All of the data below should be set down again verbatim, without any images.

User interface change data:
%%

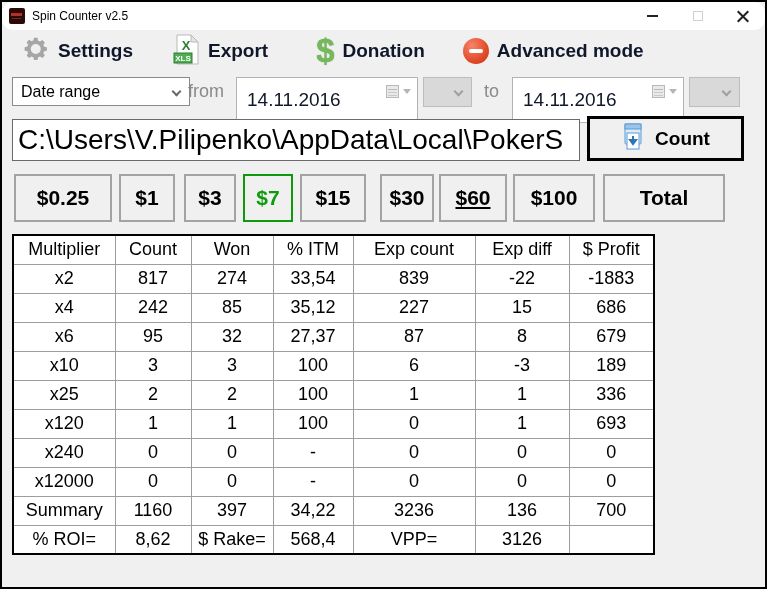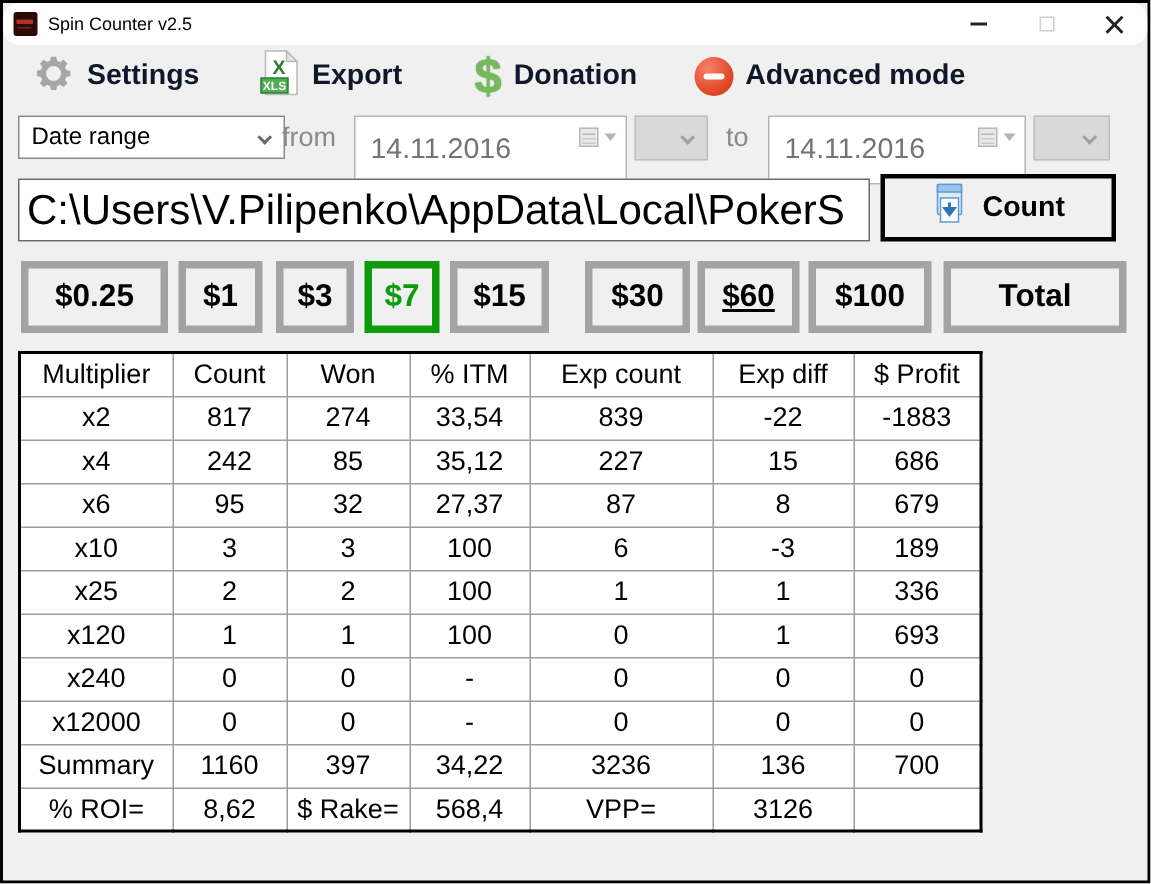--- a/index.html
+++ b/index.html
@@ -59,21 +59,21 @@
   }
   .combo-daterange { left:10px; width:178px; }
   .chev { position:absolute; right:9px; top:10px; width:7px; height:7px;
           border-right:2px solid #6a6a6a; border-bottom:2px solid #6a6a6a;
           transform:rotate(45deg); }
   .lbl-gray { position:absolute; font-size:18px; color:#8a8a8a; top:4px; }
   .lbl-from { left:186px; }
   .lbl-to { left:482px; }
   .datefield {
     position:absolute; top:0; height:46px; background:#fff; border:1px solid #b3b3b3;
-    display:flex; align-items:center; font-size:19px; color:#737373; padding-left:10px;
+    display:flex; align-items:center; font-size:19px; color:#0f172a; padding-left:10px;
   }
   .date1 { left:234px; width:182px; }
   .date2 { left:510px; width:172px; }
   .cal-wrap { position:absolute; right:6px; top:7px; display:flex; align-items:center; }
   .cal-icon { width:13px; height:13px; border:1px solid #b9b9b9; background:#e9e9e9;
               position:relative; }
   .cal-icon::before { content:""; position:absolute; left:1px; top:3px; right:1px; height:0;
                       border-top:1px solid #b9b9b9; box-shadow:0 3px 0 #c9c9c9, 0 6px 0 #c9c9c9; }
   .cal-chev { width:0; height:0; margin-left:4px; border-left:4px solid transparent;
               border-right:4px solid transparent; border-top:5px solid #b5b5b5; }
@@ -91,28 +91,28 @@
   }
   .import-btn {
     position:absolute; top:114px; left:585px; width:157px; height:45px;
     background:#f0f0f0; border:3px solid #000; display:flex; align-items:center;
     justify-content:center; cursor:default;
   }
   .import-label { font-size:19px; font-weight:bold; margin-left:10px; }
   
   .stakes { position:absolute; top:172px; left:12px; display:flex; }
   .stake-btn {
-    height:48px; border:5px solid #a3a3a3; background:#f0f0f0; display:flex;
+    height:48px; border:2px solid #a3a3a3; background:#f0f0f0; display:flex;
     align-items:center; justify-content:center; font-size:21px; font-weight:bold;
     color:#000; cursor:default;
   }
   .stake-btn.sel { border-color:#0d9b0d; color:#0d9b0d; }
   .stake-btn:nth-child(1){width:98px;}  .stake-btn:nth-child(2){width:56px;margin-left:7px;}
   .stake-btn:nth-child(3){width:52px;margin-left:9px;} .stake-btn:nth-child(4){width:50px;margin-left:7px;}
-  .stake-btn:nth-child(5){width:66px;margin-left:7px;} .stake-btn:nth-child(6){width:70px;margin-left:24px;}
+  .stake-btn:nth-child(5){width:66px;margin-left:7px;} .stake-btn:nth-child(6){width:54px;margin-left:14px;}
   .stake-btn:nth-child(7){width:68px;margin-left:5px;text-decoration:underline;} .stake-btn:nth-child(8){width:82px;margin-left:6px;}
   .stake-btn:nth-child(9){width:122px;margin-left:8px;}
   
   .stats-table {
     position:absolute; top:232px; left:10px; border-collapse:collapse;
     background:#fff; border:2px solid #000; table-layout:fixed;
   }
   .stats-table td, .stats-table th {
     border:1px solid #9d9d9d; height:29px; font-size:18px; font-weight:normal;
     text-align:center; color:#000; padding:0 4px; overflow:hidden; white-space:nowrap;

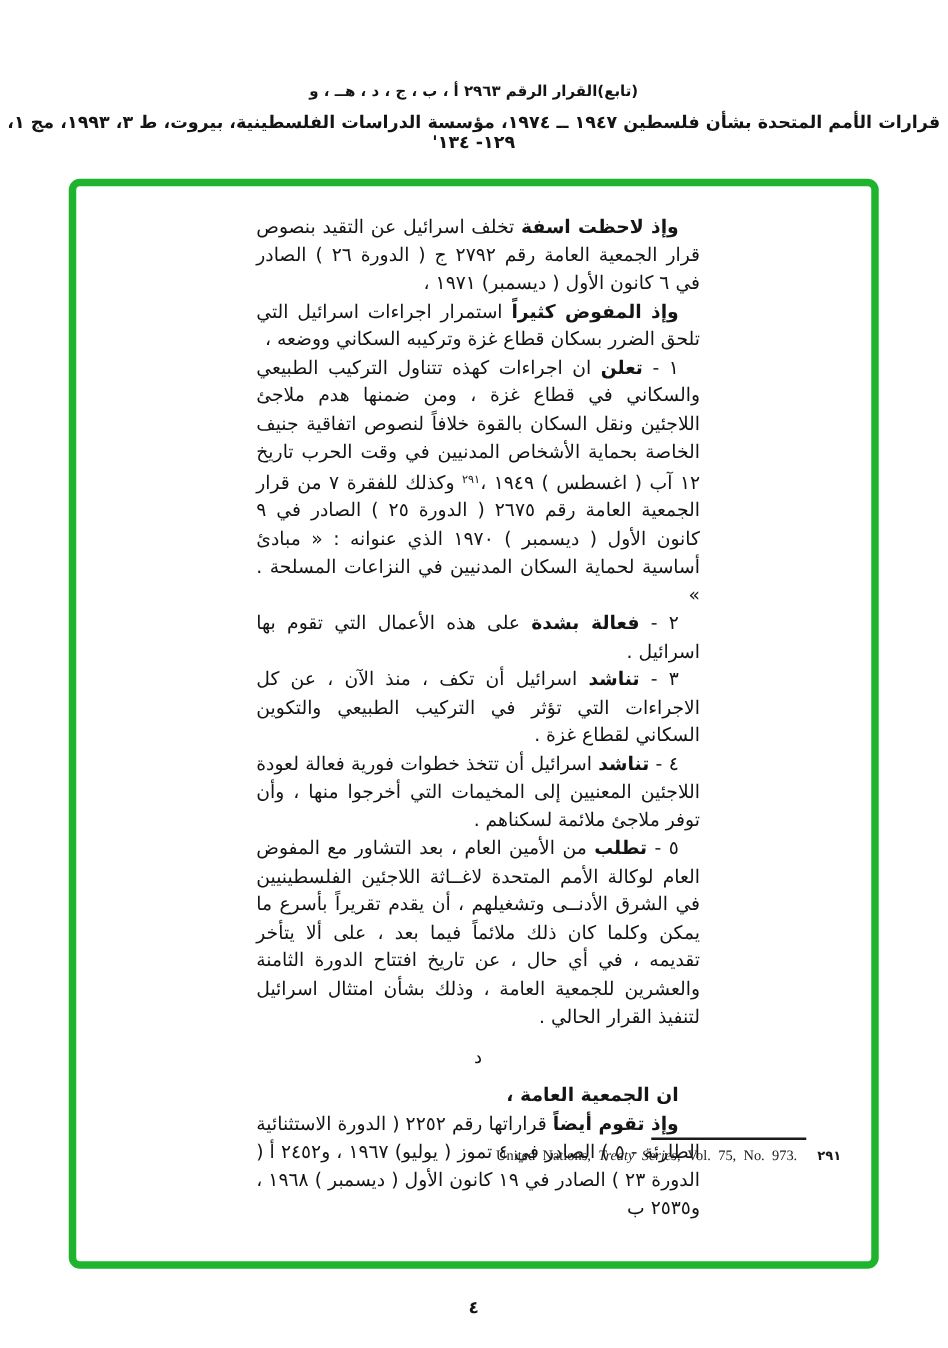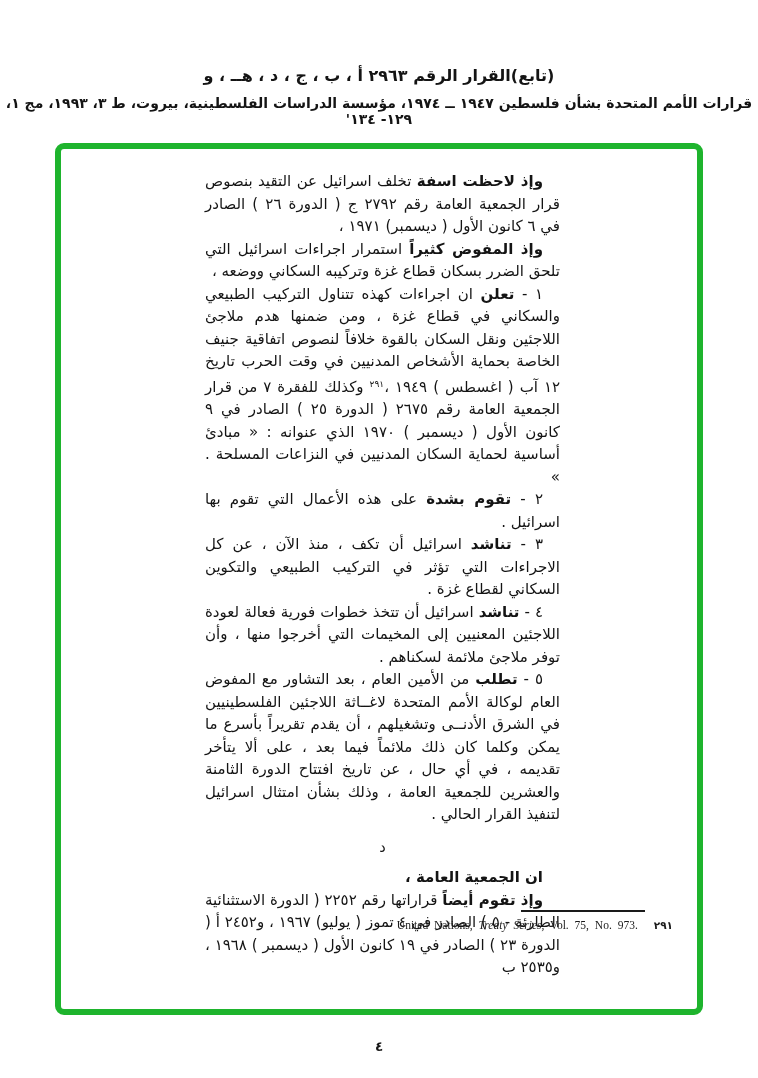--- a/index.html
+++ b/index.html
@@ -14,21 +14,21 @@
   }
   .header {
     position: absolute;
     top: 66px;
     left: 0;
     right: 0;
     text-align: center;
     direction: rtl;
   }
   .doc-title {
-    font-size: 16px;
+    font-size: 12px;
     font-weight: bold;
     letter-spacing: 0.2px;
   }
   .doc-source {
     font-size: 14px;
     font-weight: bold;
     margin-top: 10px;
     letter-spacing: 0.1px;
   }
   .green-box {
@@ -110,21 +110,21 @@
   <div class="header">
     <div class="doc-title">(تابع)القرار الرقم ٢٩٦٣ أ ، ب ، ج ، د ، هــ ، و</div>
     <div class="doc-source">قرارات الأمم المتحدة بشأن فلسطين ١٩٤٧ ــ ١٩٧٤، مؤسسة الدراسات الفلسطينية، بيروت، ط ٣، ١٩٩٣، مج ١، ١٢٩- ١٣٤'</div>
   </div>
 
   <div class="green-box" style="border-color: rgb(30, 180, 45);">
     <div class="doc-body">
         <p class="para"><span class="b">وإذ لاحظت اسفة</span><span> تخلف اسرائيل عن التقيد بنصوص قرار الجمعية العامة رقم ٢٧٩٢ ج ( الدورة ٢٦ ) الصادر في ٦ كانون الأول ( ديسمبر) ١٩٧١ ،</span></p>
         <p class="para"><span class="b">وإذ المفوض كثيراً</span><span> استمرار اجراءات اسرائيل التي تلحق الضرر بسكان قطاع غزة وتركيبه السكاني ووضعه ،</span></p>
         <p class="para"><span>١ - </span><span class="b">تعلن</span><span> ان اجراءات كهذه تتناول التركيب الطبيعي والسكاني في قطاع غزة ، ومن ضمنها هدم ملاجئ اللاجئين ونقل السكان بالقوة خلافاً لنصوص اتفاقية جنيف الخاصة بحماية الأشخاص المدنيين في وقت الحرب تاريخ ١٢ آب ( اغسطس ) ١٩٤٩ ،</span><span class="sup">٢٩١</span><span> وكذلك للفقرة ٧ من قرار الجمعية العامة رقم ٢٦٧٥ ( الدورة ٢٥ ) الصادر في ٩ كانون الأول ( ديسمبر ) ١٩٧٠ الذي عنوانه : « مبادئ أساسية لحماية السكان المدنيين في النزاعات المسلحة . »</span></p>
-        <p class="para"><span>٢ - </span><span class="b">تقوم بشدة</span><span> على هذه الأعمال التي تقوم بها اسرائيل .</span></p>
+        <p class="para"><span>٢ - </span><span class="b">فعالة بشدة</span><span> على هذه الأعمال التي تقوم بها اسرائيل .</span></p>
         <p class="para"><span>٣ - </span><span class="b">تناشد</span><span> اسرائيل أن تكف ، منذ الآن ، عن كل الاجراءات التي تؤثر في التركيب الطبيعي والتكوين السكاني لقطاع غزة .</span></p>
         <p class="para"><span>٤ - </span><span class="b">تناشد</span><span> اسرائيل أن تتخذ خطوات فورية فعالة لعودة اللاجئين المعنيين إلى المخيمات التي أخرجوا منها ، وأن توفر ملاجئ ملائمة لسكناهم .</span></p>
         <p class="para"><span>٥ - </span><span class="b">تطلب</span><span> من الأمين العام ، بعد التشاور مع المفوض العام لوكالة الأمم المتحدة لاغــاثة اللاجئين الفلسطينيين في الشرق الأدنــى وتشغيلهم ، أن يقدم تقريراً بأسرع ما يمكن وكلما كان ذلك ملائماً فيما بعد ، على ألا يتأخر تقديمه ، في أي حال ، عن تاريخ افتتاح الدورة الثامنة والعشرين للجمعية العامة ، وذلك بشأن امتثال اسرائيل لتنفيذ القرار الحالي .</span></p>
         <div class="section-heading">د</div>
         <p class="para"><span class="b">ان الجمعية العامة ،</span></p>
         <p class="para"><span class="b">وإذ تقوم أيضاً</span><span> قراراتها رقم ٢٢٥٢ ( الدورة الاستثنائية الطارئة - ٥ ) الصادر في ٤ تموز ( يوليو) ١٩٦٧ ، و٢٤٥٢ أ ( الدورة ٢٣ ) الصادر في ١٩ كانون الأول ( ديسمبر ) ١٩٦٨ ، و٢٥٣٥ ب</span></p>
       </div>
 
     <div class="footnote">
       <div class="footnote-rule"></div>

%%

* _REPLY_
--- a/index.html
+++ b/index.html
@@ -59,21 +59,21 @@
   }
   .combo-daterange { left:10px; width:178px; }
   .chev { position:absolute; right:9px; top:10px; width:7px; height:7px;
           border-right:2px solid #6a6a6a; border-bottom:2px solid #6a6a6a;
           transform:rotate(45deg); }
   .lbl-gray { position:absolute; font-size:18px; color:#8a8a8a; top:4px; }
   .lbl-from { left:186px; }
   .lbl-to { left:482px; }
   .datefield {
     position:absolute; top:0; height:46px; background:#fff; border:1px solid #b3b3b3;
-    display:flex; align-items:center; font-size:19px; color:#737373; padding-left:10px;
+    display:flex; align-items:center; font-size:19px; color:#0f172a; padding-left:10px;
   }
   .date1 { left:234px; width:182px; }
   .date2 { left:510px; width:172px; }
   .cal-wrap { position:absolute; right:6px; top:7px; display:flex; align-items:center; }
   .cal-icon { width:13px; height:13px; border:1px solid #b9b9b9; background:#e9e9e9;
               position:relative; }
   .cal-icon::before { content:""; position:absolute; left:1px; top:3px; right:1px; height:0;
                       border-top:1px solid #b9b9b9; box-shadow:0 3px 0 #c9c9c9, 0 6px 0 #c9c9c9; }
   .cal-chev { width:0; height:0; margin-left:4px; border-left:4px solid transparent;
               border-right:4px solid transparent; border-top:5px solid #b5b5b5; }
@@ -91,28 +91,28 @@
   }
   .import-btn {
     position:absolute; top:114px; left:585px; width:157px; height:45px;
     background:#f0f0f0; border:3px solid #000; display:flex; align-items:center;
     justify-content:center; cursor:default;
   }
   .import-label { font-size:19px; font-weight:bold; margin-left:10px; }
   
   .stakes { position:absolute; top:172px; left:12px; display:flex; }
   .stake-btn {
-    height:48px; border:5px solid #a3a3a3; background:#f0f0f0; display:flex;
+    height:48px; border:2px solid #a3a3a3; background:#f0f0f0; display:flex;
     align-items:center; justify-content:center; font-size:21px; font-weight:bold;
     color:#000; cursor:default;
   }
   .stake-btn.sel { border-color:#0d9b0d; color:#0d9b0d; }
   .stake-btn:nth-child(1){width:98px;}  .stake-btn:nth-child(2){width:56px;margin-left:7px;}
   .stake-btn:nth-child(3){width:52px;margin-left:9px;} .stake-btn:nth-child(4){width:50px;margin-left:7px;}
-  .stake-btn:nth-child(5){width:66px;margin-left:7px;} .stake-btn:nth-child(6){width:70px;margin-left:24px;}
+  .stake-btn:nth-child(5){width:66px;margin-left:7px;} .stake-btn:nth-child(6){width:54px;margin-left:14px;}
   .stake-btn:nth-child(7){width:68px;margin-left:5px;text-decoration:underline;} .stake-btn:nth-child(8){width:82px;margin-left:6px;}
   .stake-btn:nth-child(9){width:122px;margin-left:8px;}
   
   .stats-table {
     position:absolute; top:232px; left:10px; border-collapse:collapse;
     background:#fff; border:2px solid #000; table-layout:fixed;
   }
   .stats-table td, .stats-table th {
     border:1px solid #9d9d9d; height:29px; font-size:18px; font-weight:normal;
     text-align:center; color:#000; padding:0 4px; overflow:hidden; white-space:nowrap;

--- a/index.html
+++ b/index.html
@@ -14,21 +14,21 @@
   }
   .header {
     position: absolute;
     top: 66px;
     left: 0;
     right: 0;
     text-align: center;
     direction: rtl;
   }
   .doc-title {
-    font-size: 16px;
+    font-size: 12px;
     font-weight: bold;
     letter-spacing: 0.2px;
   }
   .doc-source {
     font-size: 14px;
     font-weight: bold;
     margin-top: 10px;
     letter-spacing: 0.1px;
   }
   .green-box {
@@ -110,21 +110,21 @@
   <div class="header">
     <div class="doc-title">(تابع)القرار الرقم ٢٩٦٣ أ ، ب ، ج ، د ، هــ ، و</div>
     <div class="doc-source">قرارات الأمم المتحدة بشأن فلسطين ١٩٤٧ ــ ١٩٧٤، مؤسسة الدراسات الفلسطينية، بيروت، ط ٣، ١٩٩٣، مج ١، ١٢٩- ١٣٤'</div>
   </div>
 
   <div class="green-box" style="border-color: rgb(30, 180, 45);">
     <div class="doc-body">
         <p class="para"><span class="b">وإذ لاحظت اسفة</span><span> تخلف اسرائيل عن التقيد بنصوص قرار الجمعية العامة رقم ٢٧٩٢ ج ( الدورة ٢٦ ) الصادر في ٦ كانون الأول ( ديسمبر) ١٩٧١ ،</span></p>
         <p class="para"><span class="b">وإذ المفوض كثيراً</span><span> استمرار اجراءات اسرائيل التي تلحق الضرر بسكان قطاع غزة وتركيبه السكاني ووضعه ،</span></p>
         <p class="para"><span>١ - </span><span class="b">تعلن</span><span> ان اجراءات كهذه تتناول التركيب الطبيعي والسكاني في قطاع غزة ، ومن ضمنها هدم ملاجئ اللاجئين ونقل السكان بالقوة خلافاً لنصوص اتفاقية جنيف الخاصة بحماية الأشخاص المدنيين في وقت الحرب تاريخ ١٢ آب ( اغسطس ) ١٩٤٩ ،</span><span class="sup">٢٩١</span><span> وكذلك للفقرة ٧ من قرار الجمعية العامة رقم ٢٦٧٥ ( الدورة ٢٥ ) الصادر في ٩ كانون الأول ( ديسمبر ) ١٩٧٠ الذي عنوانه : « مبادئ أساسية لحماية السكان المدنيين في النزاعات المسلحة . »</span></p>
-        <p class="para"><span>٢ - </span><span class="b">تقوم بشدة</span><span> على هذه الأعمال التي تقوم بها اسرائيل .</span></p>
+        <p class="para"><span>٢ - </span><span class="b">فعالة بشدة</span><span> على هذه الأعمال التي تقوم بها اسرائيل .</span></p>
         <p class="para"><span>٣ - </span><span class="b">تناشد</span><span> اسرائيل أن تكف ، منذ الآن ، عن كل الاجراءات التي تؤثر في التركيب الطبيعي والتكوين السكاني لقطاع غزة .</span></p>
         <p class="para"><span>٤ - </span><span class="b">تناشد</span><span> اسرائيل أن تتخذ خطوات فورية فعالة لعودة اللاجئين المعنيين إلى المخيمات التي أخرجوا منها ، وأن توفر ملاجئ ملائمة لسكناهم .</span></p>
         <p class="para"><span>٥ - </span><span class="b">تطلب</span><span> من الأمين العام ، بعد التشاور مع المفوض العام لوكالة الأمم المتحدة لاغــاثة اللاجئين الفلسطينيين في الشرق الأدنــى وتشغيلهم ، أن يقدم تقريراً بأسرع ما يمكن وكلما كان ذلك ملائماً فيما بعد ، على ألا يتأخر تقديمه ، في أي حال ، عن تاريخ افتتاح الدورة الثامنة والعشرين للجمعية العامة ، وذلك بشأن امتثال اسرائيل لتنفيذ القرار الحالي .</span></p>
         <div class="section-heading">د</div>
         <p class="para"><span class="b">ان الجمعية العامة ،</span></p>
         <p class="para"><span class="b">وإذ تقوم أيضاً</span><span> قراراتها رقم ٢٢٥٢ ( الدورة الاستثنائية الطارئة - ٥ ) الصادر في ٤ تموز ( يوليو) ١٩٦٧ ، و٢٤٥٢ أ ( الدورة ٢٣ ) الصادر في ١٩ كانون الأول ( ديسمبر ) ١٩٦٨ ، و٢٥٣٥ ب</span></p>
       </div>
 
     <div class="footnote">
       <div class="footnote-rule"></div>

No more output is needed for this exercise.